Assigned task → Output exactly, and only, the lines below from the one with "color: #404040 ->" down to the one with "text: Panorámica ->". Include both end lines and no pictures.

Study material →
★ ★ ★

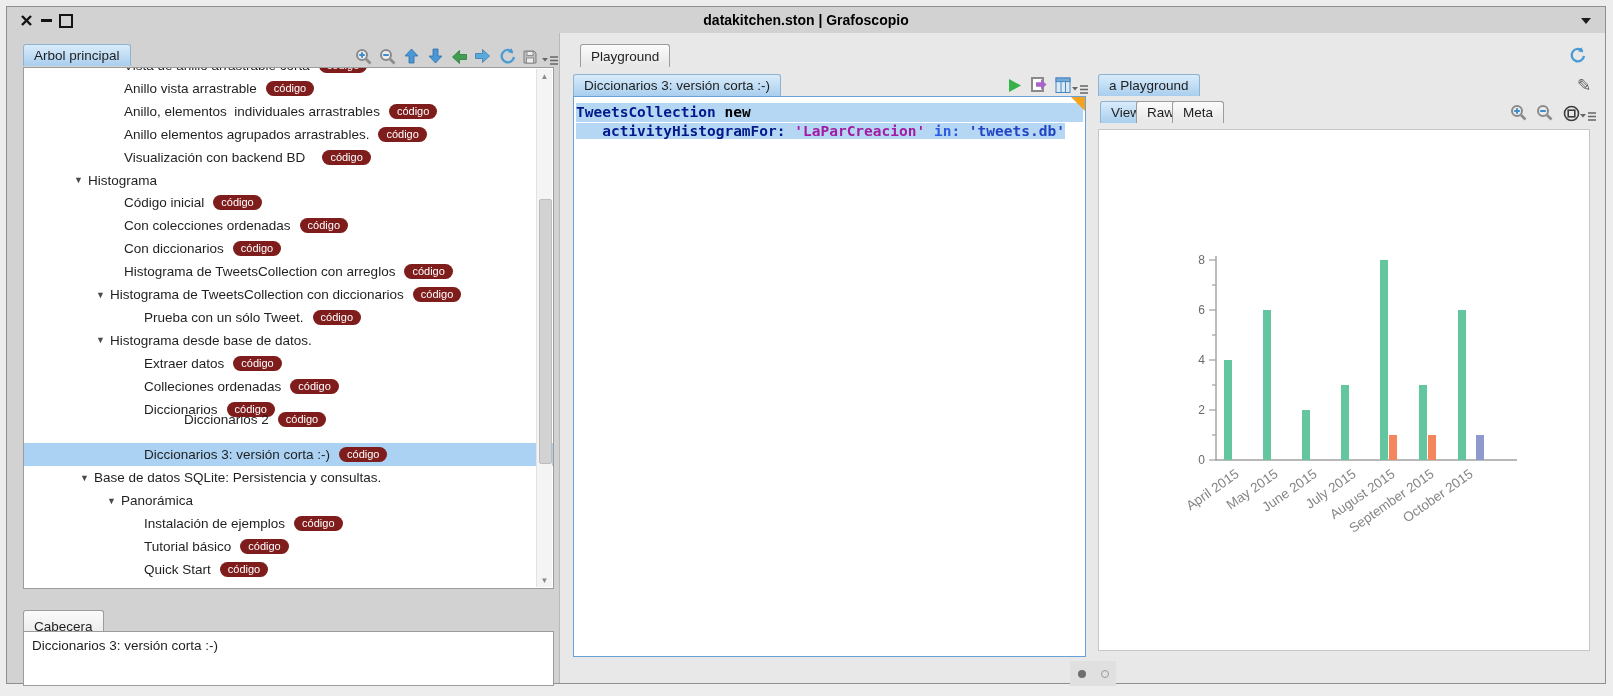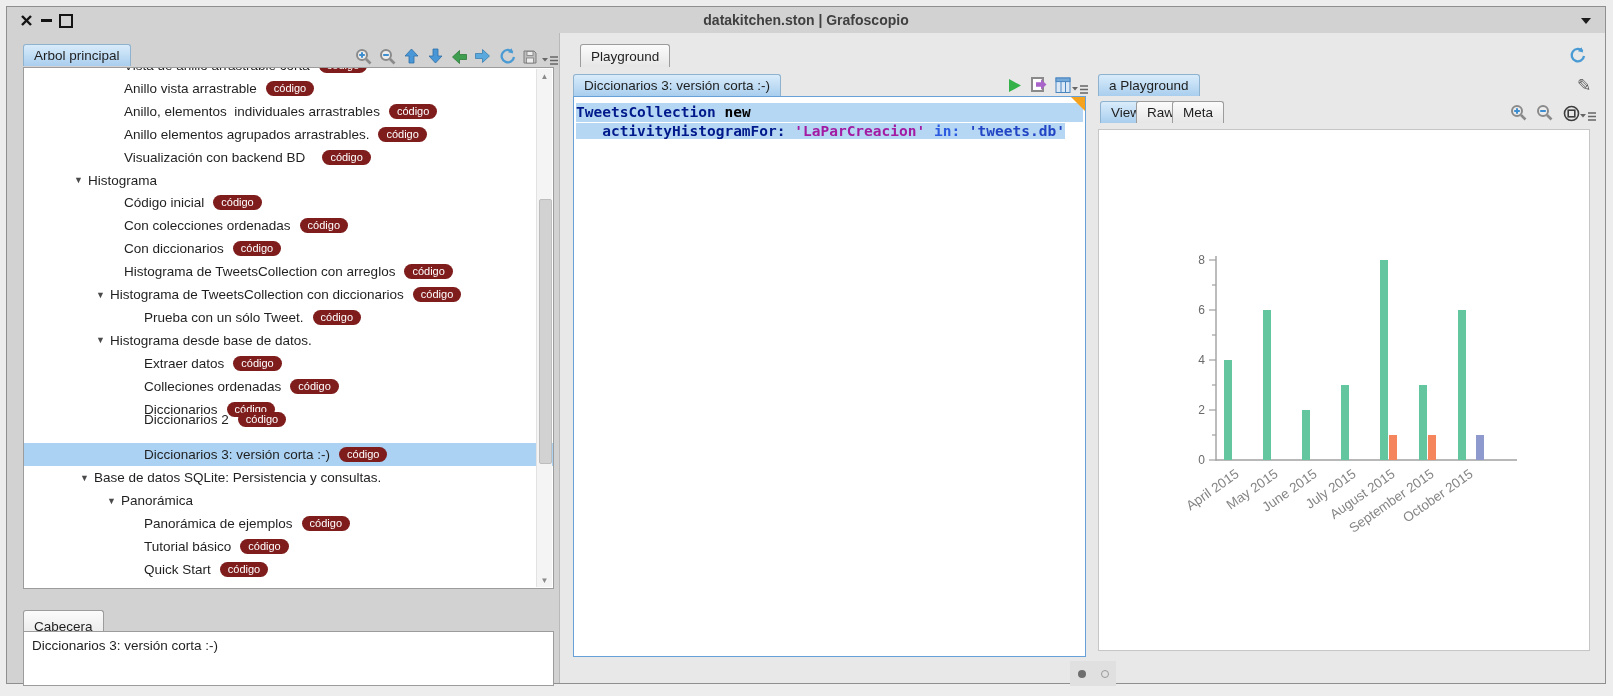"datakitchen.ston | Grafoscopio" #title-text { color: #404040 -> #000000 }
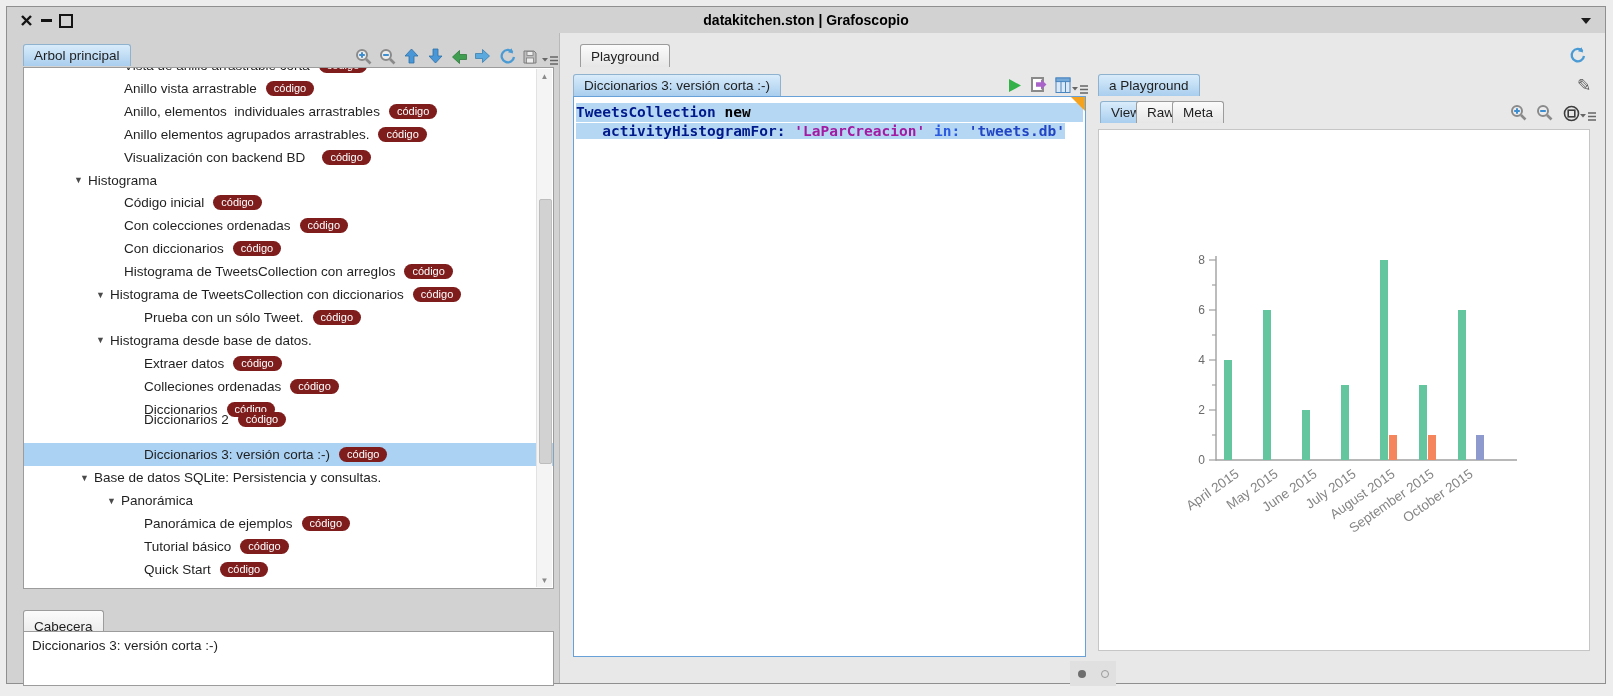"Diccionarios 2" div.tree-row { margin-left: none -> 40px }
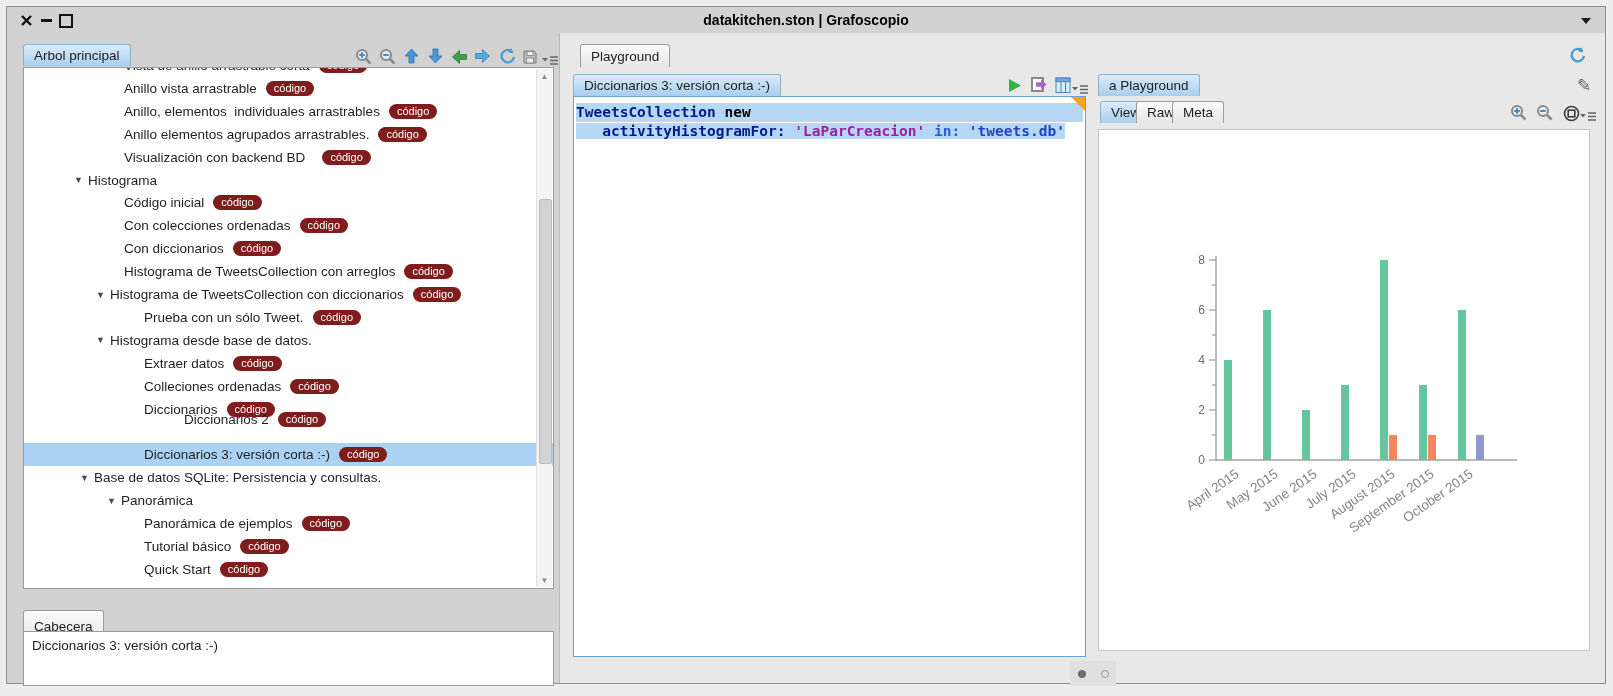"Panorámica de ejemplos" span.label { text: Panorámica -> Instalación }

★ ★ ★

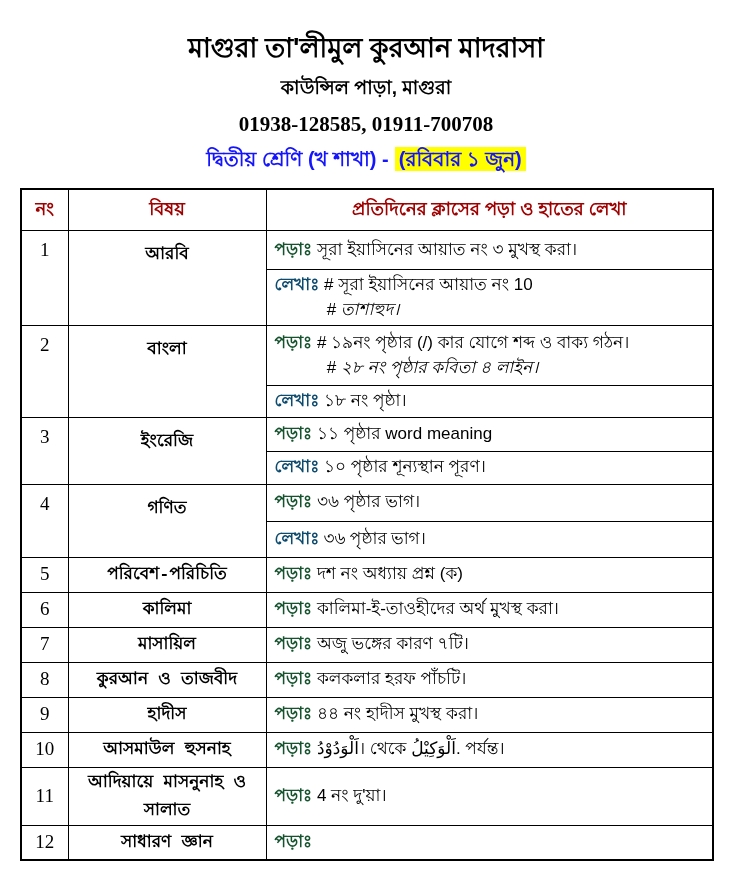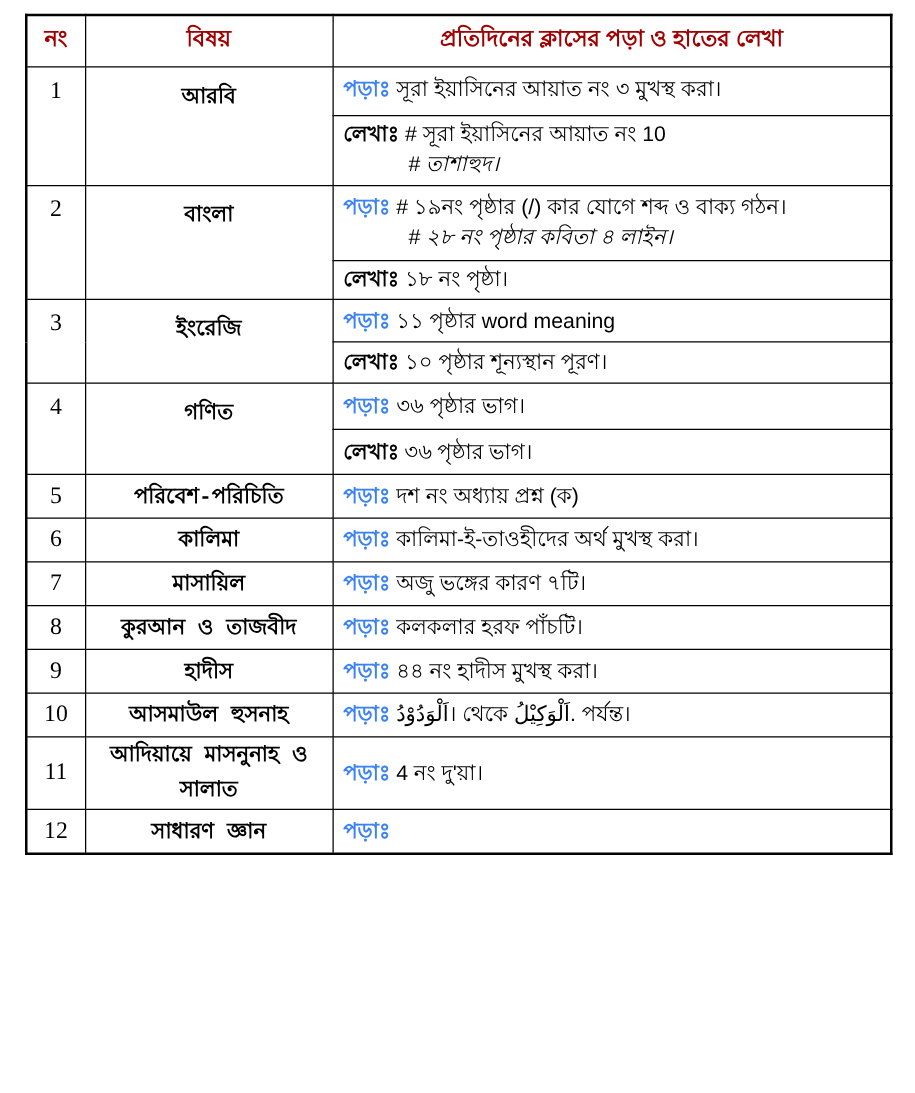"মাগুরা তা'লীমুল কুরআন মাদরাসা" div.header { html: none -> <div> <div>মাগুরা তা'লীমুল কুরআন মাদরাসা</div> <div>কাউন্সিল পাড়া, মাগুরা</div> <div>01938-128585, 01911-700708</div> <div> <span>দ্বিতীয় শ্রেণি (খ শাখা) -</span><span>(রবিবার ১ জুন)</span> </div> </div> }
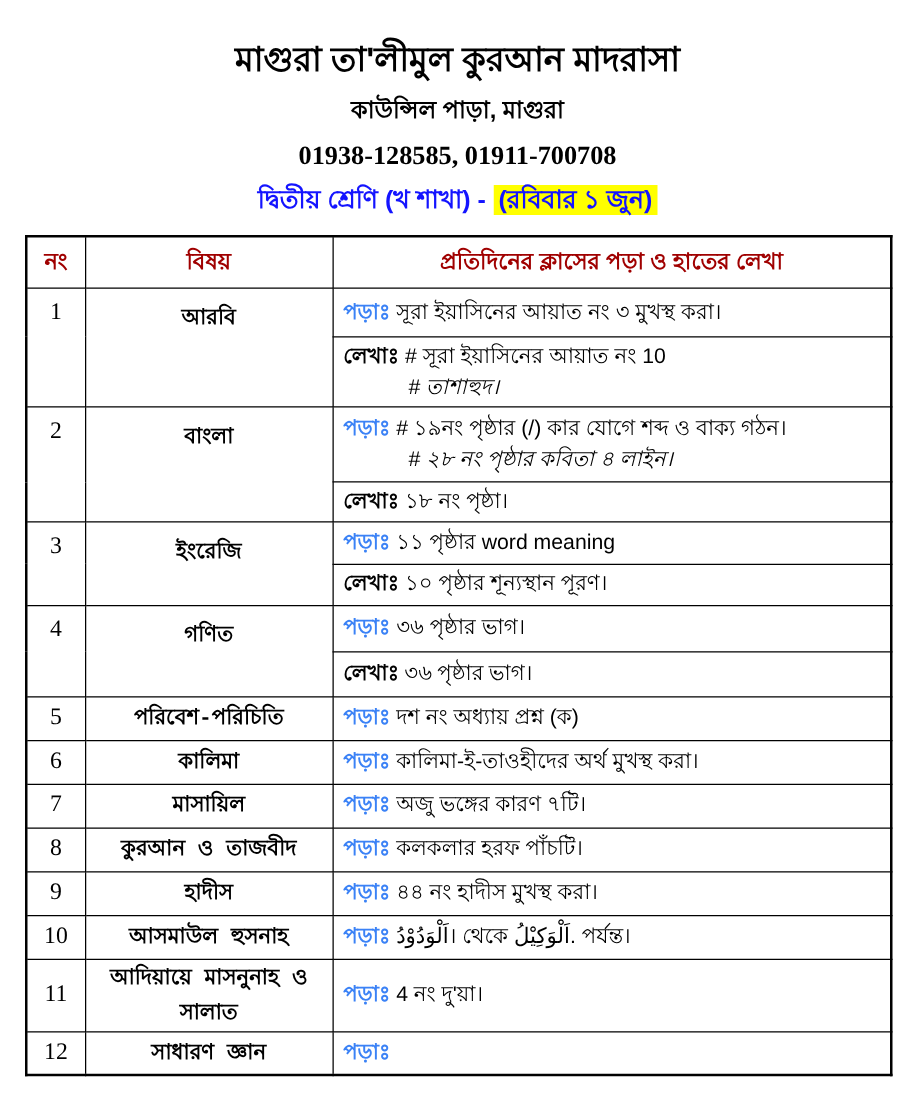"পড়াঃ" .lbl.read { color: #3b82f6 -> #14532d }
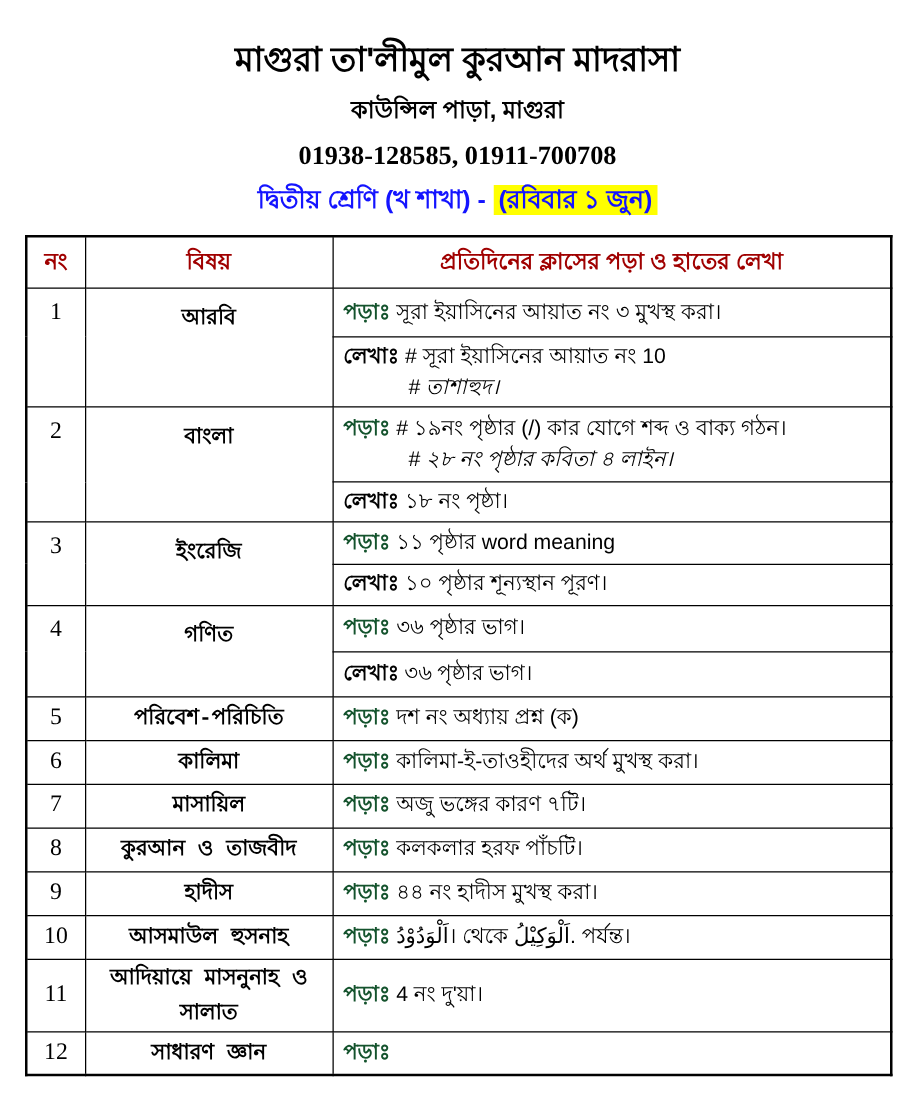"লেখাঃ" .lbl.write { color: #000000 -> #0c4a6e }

★ ★ ★

Exercise output →
"datakitchen.ston | Grafoscopio" #title-text { color: #404040 -> #000000 }
"Diccionarios 2" div.tree-row { margin-left: none -> 40px }
"Panorámica de ejemplos" span.label { text: Panorámica -> Instalación }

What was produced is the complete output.